■ **RECORDS PROVIDED**
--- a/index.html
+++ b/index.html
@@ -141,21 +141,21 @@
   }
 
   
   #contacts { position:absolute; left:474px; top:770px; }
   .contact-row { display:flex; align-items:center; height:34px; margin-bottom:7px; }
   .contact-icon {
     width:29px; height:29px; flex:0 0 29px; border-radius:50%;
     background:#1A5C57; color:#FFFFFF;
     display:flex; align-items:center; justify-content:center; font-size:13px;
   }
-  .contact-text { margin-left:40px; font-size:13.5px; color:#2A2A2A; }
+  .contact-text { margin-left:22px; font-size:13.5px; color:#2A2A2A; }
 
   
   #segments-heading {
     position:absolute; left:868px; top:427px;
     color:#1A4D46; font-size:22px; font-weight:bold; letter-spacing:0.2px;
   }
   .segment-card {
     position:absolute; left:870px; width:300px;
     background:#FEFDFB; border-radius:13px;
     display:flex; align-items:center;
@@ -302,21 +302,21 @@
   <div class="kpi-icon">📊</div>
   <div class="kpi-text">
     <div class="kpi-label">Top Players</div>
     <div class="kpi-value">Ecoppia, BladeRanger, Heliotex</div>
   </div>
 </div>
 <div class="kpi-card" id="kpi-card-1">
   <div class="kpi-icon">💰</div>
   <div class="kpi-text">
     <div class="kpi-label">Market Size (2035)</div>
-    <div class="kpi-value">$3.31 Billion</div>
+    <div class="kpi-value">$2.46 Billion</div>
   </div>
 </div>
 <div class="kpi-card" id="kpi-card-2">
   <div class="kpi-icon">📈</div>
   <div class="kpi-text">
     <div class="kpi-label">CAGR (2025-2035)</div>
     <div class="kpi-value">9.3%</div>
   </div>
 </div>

■ **TRY IT**
Every record above is to be copied exactly.

■ **RESPONSE**
--- a/index.html
+++ b/index.html
@@ -141,21 +141,21 @@
   }
 
   
   #contacts { position:absolute; left:474px; top:770px; }
   .contact-row { display:flex; align-items:center; height:34px; margin-bottom:7px; }
   .contact-icon {
     width:29px; height:29px; flex:0 0 29px; border-radius:50%;
     background:#1A5C57; color:#FFFFFF;
     display:flex; align-items:center; justify-content:center; font-size:13px;
   }
-  .contact-text { margin-left:40px; font-size:13.5px; color:#2A2A2A; }
+  .contact-text { margin-left:22px; font-size:13.5px; color:#2A2A2A; }
 
   
   #segments-heading {
     position:absolute; left:868px; top:427px;
     color:#1A4D46; font-size:22px; font-weight:bold; letter-spacing:0.2px;
   }
   .segment-card {
     position:absolute; left:870px; width:300px;
     background:#FEFDFB; border-radius:13px;
     display:flex; align-items:center;
@@ -302,21 +302,21 @@
   <div class="kpi-icon">📊</div>
   <div class="kpi-text">
     <div class="kpi-label">Top Players</div>
     <div class="kpi-value">Ecoppia, BladeRanger, Heliotex</div>
   </div>
 </div>
 <div class="kpi-card" id="kpi-card-1">
   <div class="kpi-icon">💰</div>
   <div class="kpi-text">
     <div class="kpi-label">Market Size (2035)</div>
-    <div class="kpi-value">$3.31 Billion</div>
+    <div class="kpi-value">$2.46 Billion</div>
   </div>
 </div>
 <div class="kpi-card" id="kpi-card-2">
   <div class="kpi-icon">📈</div>
   <div class="kpi-text">
     <div class="kpi-label">CAGR (2025-2035)</div>
     <div class="kpi-value">9.3%</div>
   </div>
 </div>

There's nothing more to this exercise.